- Work to be completed: Could you retype the records below exactly as they appear, skipping any pictures?

Excerpts from a dataset
════════
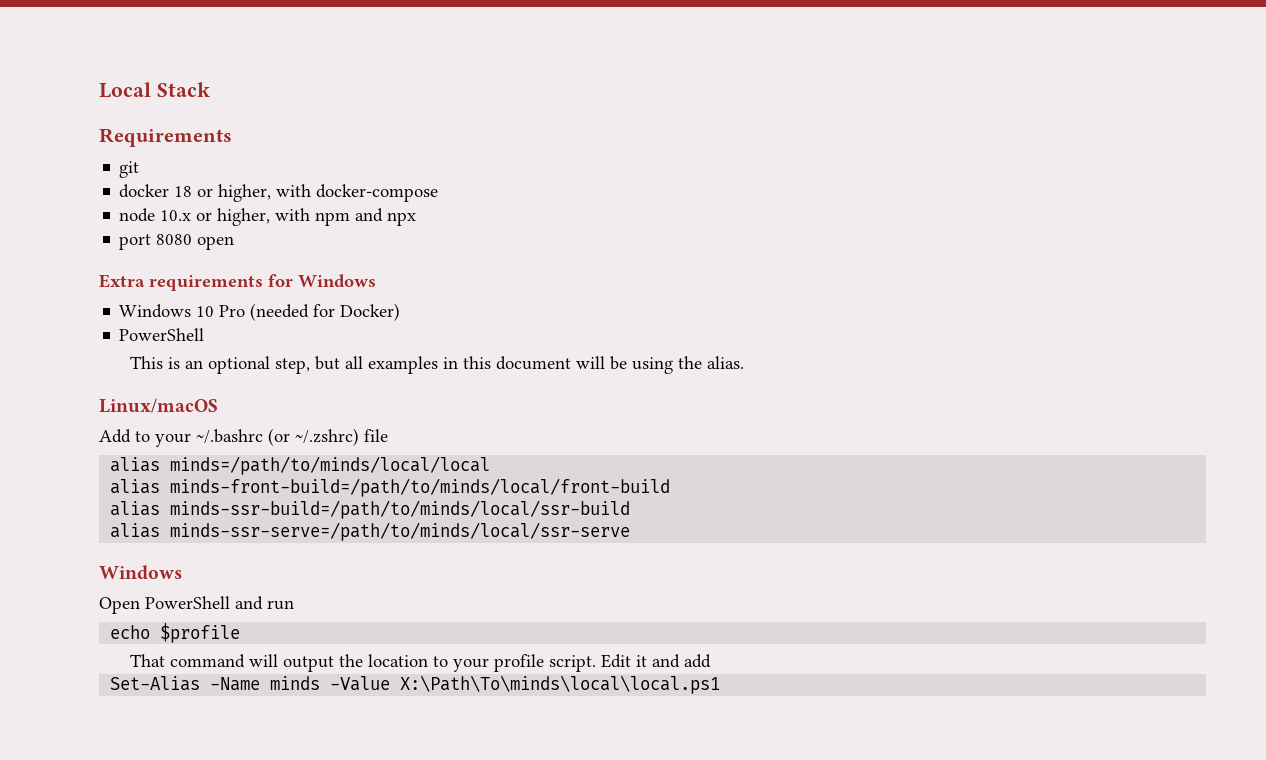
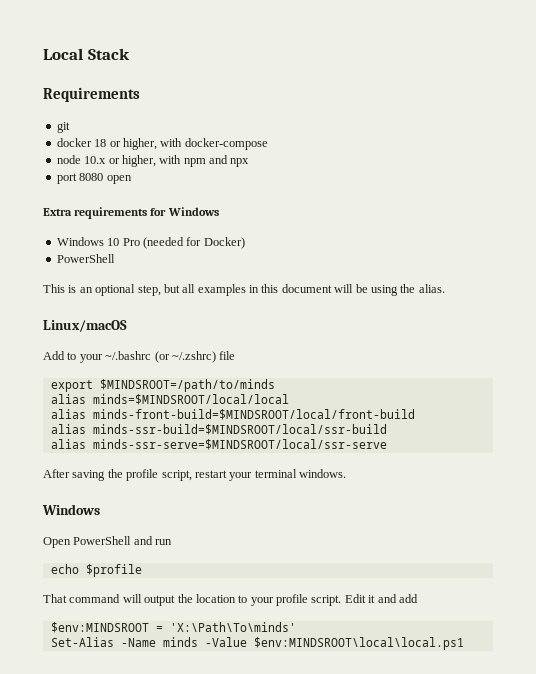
[110,456,491,475] [110,478,671,497] [110,500,631,519] [110,522,631,541] alias minds=/path/to/minds/local/local // alias minds-front-build=/path/to/minds/local/front-build // alias minds-ssr-build=/path/to/minds/local/ssr-build // alias minds-ssr-serve=/path/to/minds/local/ssr-serve -> [50,379,275,392] [50,394,289,405] [50,409,415,420] [50,424,387,435] [50,439,387,450] [43,469,346,481] export $MINDSROOT=/path/to/minds // alias minds=$MINDSROOT/local/local // alias minds-front-build=$MINDSROOT/local/front-build // alias minds-ssr-build=$MINDSROOT/local/ssr-build // alias minds-ssr-serve=$MINDSROOT/local/ssr-serve // After saving the profile script, restart your terminal windows.
(712, 661) none -> [50,622,296,633] // $env:MINDSROOT = 'X:\Path\To\minds'
[400,675,721,694] X:\Path\To\minds\local\local.ps1 -> [253,637,464,650] $env:MINDSROOT\local\local.ps1

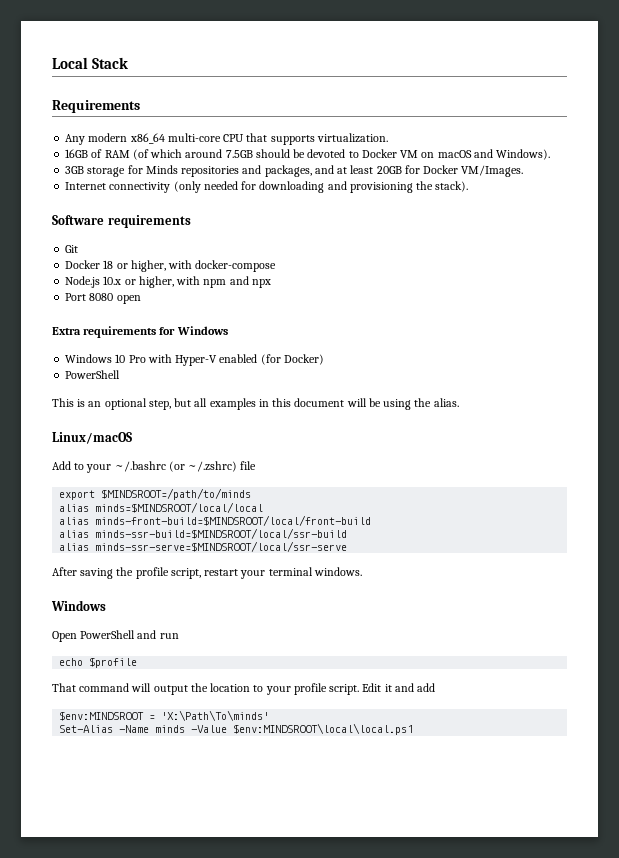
[56,122,70,133] [56,138,92,147] git // docker -> [65,133,388,145] [65,149,551,160] [65,165,524,177] [65,181,469,193] [52,215,191,228] [65,245,79,253] [65,260,101,269] Any modern x86_64 multi-core CPU that supports virtualization. // 16GB of RAM (of which around 7.5GB should be devoted to Docker VM on macOS and Windows). // 3GB storage for Minds repositories and packages, and at least 20GB for Docker VM/Images. // Internet connectivity (only needed for downloading and provisioning the stack). // Software requirements // Git // Docker
[56,155,81,164] node -> [65,276,101,288] Node.js
[56,173,77,184] port -> [65,293,87,301] Port
[142,237,202,249] (needed for -> [147,354,281,366] with Hyper-V enabled (for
════════
- Solution:
[110,456,491,475] [110,478,671,497] [110,500,631,519] [110,522,631,541] alias minds=/path/to/minds/local/local // alias minds-front-build=/path/to/minds/local/front-build // alias minds-ssr-build=/path/to/minds/local/ssr-build // alias minds-ssr-serve=/path/to/minds/local/ssr-serve -> [50,379,275,392] [50,394,289,405] [50,409,415,420] [50,424,387,435] [50,439,387,450] [43,469,346,481] export $MINDSROOT=/path/to/minds // alias minds=$MINDSROOT/local/local // alias minds-front-build=$MINDSROOT/local/front-build // alias minds-ssr-build=$MINDSROOT/local/ssr-build // alias minds-ssr-serve=$MINDSROOT/local/ssr-serve // After saving the profile script, restart your terminal windows.
(712, 661) none -> [50,622,296,633] // $env:MINDSROOT = 'X:\Path\To\minds'
[400,675,721,694] X:\Path\To\minds\local\local.ps1 -> [253,637,464,650] $env:MINDSROOT\local\local.ps1

[56,122,70,133] [56,138,92,147] git // docker -> [65,133,388,145] [65,149,551,160] [65,165,524,177] [65,181,469,193] [52,215,191,228] [65,245,79,253] [65,260,101,269] Any modern x86_64 multi-core CPU that supports virtualization. // 16GB of RAM (of which around 7.5GB should be devoted to Docker VM on macOS and Windows). // 3GB storage for Minds repositories and packages, and at least 20GB for Docker VM/Images. // Internet connectivity (only needed for downloading and provisioning the stack). // Software requirements // Git // Docker
[56,155,81,164] node -> [65,276,101,288] Node.js
[56,173,77,184] port -> [65,293,87,301] Port
[142,237,202,249] (needed for -> [147,354,281,366] with Hyper-V enabled (for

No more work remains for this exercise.